It's strange to see that Google didn't add this option to Picasa Web Albums and that the photos tagged in Picasa Web Albums aren't displayed in the Google Contacts. Google could at least offer the option to pick one of the photos tagged in the Picasa Web Albums when you add a picture to one of your contacts. Right now, you can only select a photo from your public albums. 

Friday, August 20, 2010

Google Apps highlights

This is part of a regular series of the Google Apps updates that we post every couple of weeks. Look for the label “Google Apps highlights" and subscribe to the series. - Ed.

Over the last few weeks, we made it easier to find more kinds of the information in Gmail as well as use multiple Gmail accounts at once. Google Docs and Google Sites both added new features, and we released improved tools to move existing data to Google Apps.

Find docs and sites quickly from Gmail

On Wednesday we cooked up our newest Labs feature in Gmail—a more powerful version of Gmail’s search feature. Now, not only can you search for the messages and chats, you can also search for information in the Google Docs and Google Sites from your inbox.
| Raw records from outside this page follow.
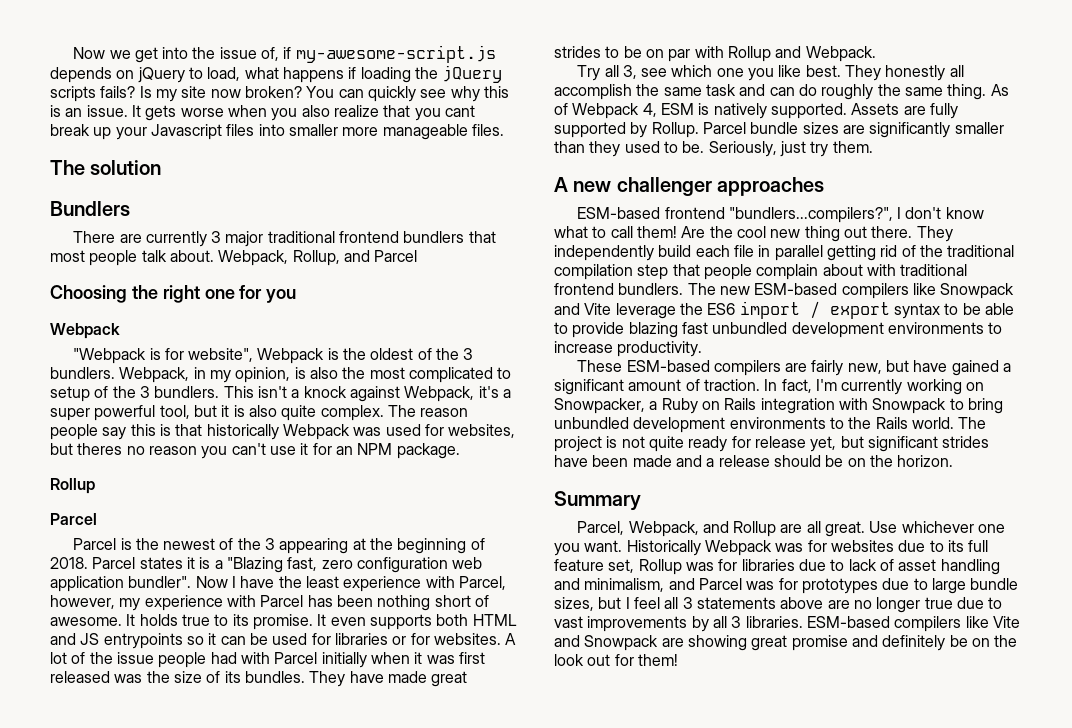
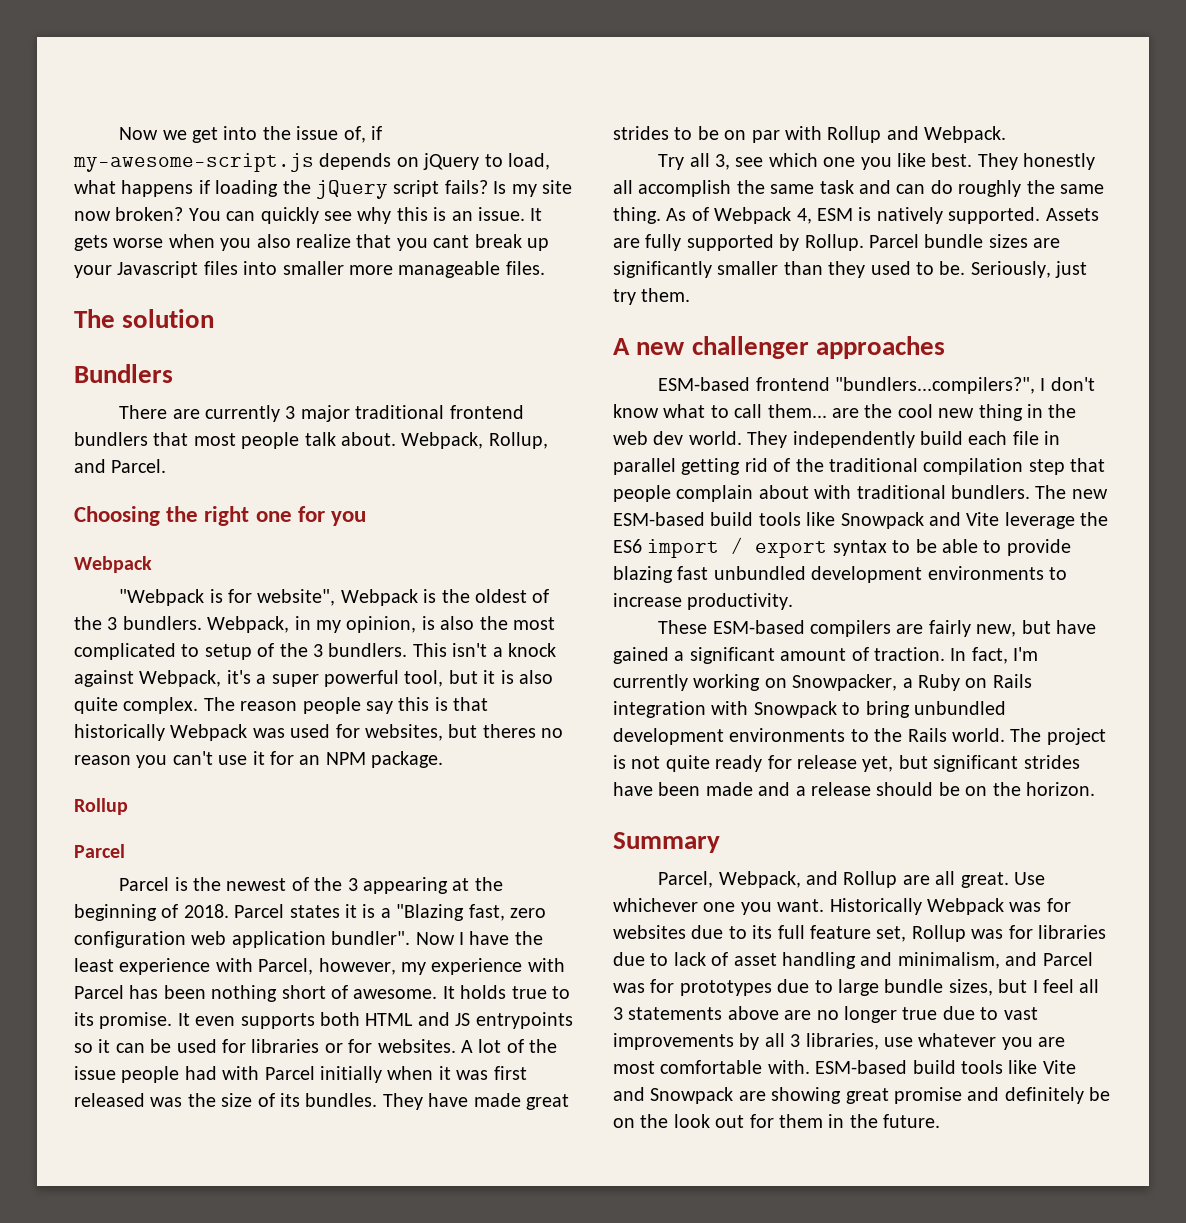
[50,86,96,102] scripts -> [393,180,440,197] script
[374,250,418,262] Parcel -> [111,459,167,473] Parcel.
[636,226,706,238] them! Are -> [767,404,859,418] them... are
[843,226,913,238] out there. -> [1027,404,1077,418] [613,431,742,445] in the web dev world.
[554,283,614,295] frontend -> (946, 492) none
[841,283,909,299] compilers -> [710,512,801,526] build tools
[745,616,962,632] libraries. ESM-based compilers -> [805,1033,1066,1050] [613,1060,1003,1074] libraries, use whatever you are most comfortable with. ESM-based build tools
[637,654,678,666] them! -> [779,1114,941,1128] them in the future.

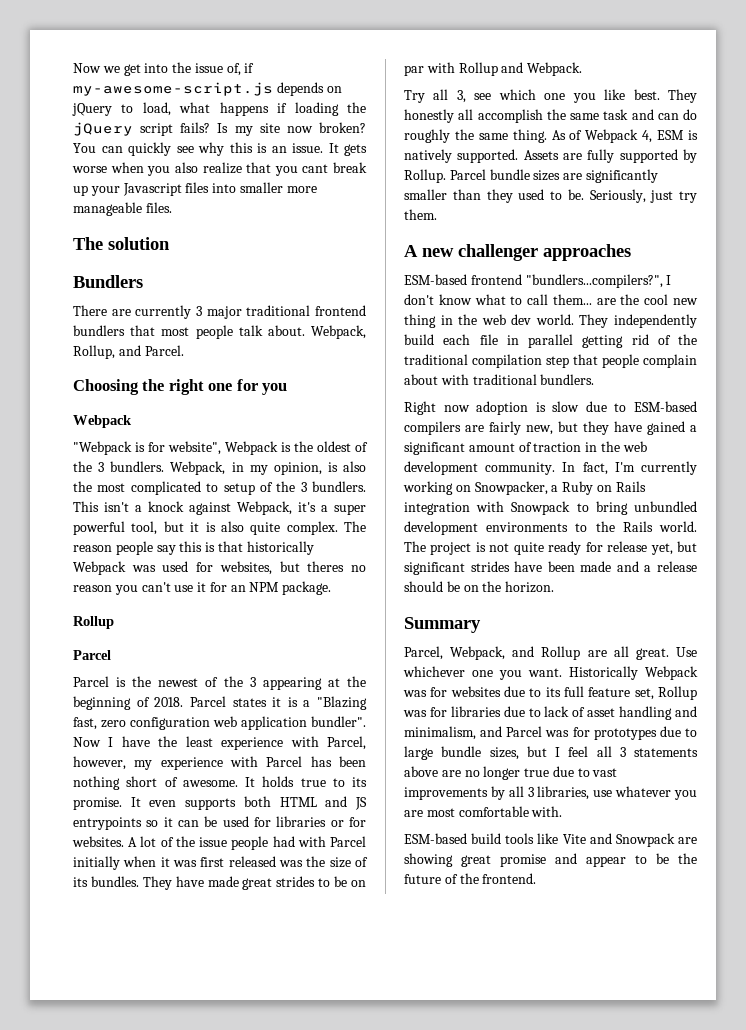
[1035,485,1108,499] [613,512,1109,529] [613,537,1071,558] [613,566,1067,583] [613,593,794,610] [658,620,708,634] The new ESM-based build tools like Snowpack and Vite leverage the ES6 import / export syntax to be able to provide blazing fast unbundled development environments to increase productivity. // These -> [404,401,627,415] // Right now adoption is slow due to
(1051, 627) none -> [583,421,609,435] they
[874,647,945,661] traction. -> [533,441,647,452] [404,461,556,475] traction in the web development community.
(810, 1067) none -> (563, 811) //
[1004,1087,1111,1104] [613,1114,941,1128] definitely be on the look out for them in the future. -> [586,853,697,867] [404,873,537,884] appear to be the future of the frontend.

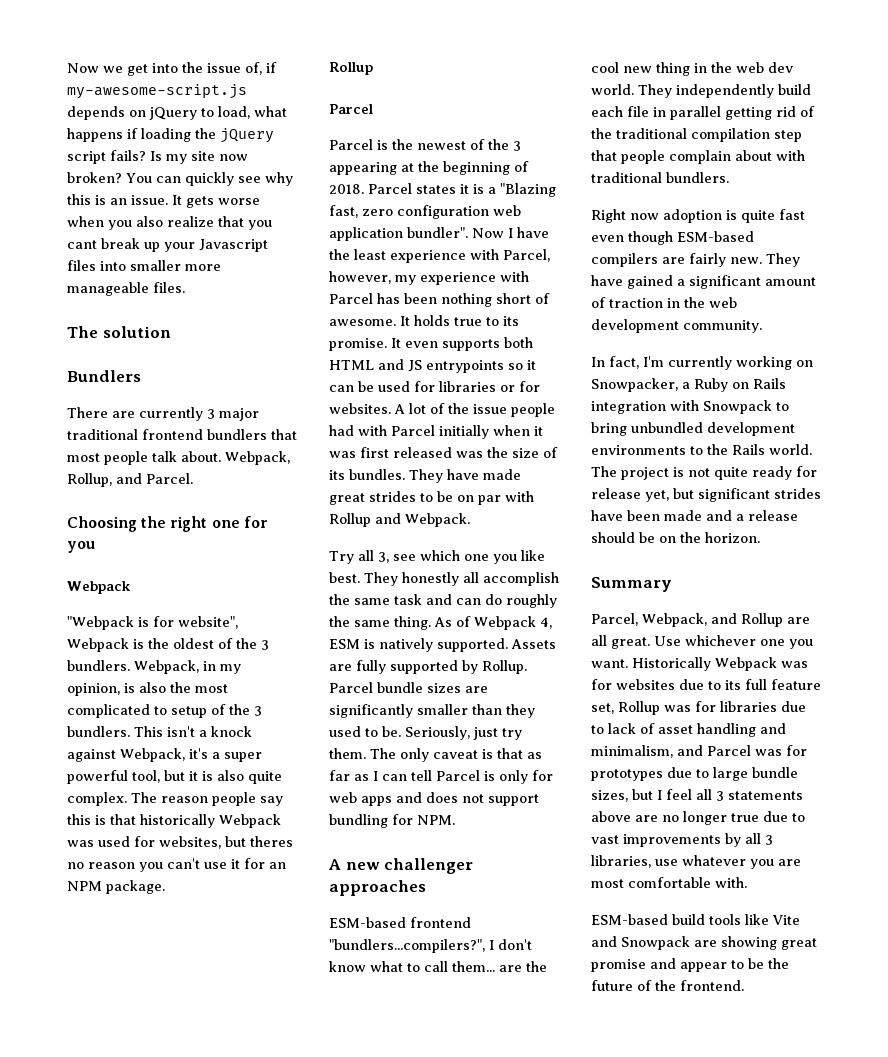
(437, 214) none -> [370,748,542,762] [329,770,553,784] [329,792,539,806] [329,814,455,828] The only caveat is that as far as I can tell Parcel is only for web apps and does not support bundling for NPM.
[552,401,627,412] slow due to -> [741,209,805,223] [591,231,673,245] quite fast even though
[526,421,609,435] new, but they -> [730,253,800,267] new. They
(556, 468) none -> (762, 326) //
This is a big time-saver when you don’t remember where the information you’re looking for is saved. We also recently added the ability to drag attachments from Gmail to your desktop if you use the Google Chrome.

Use multiple Gmail accounts at once

Life is now easier for people with multiple Gmail accounts. With the new multiple sign-in feature, you can toggle back and forth between the accounts, or even have Gmail open in two tabs with different accounts. To learn more about this feature for advanced users, head over to the Gmail Blog.

Improvements to documents, spreadsheets and drawings in the Google Docs

We rolled out a rapid-fire string of useful features for Google Docs over the last couple weeks, including alternate page sizes and resizable tables in documents, spell checking in spreadsheets, and a new curve rendering tool in the drawings. All these features make creating and collaborating with others in real-time on documents, spreadsheets and drawings easier.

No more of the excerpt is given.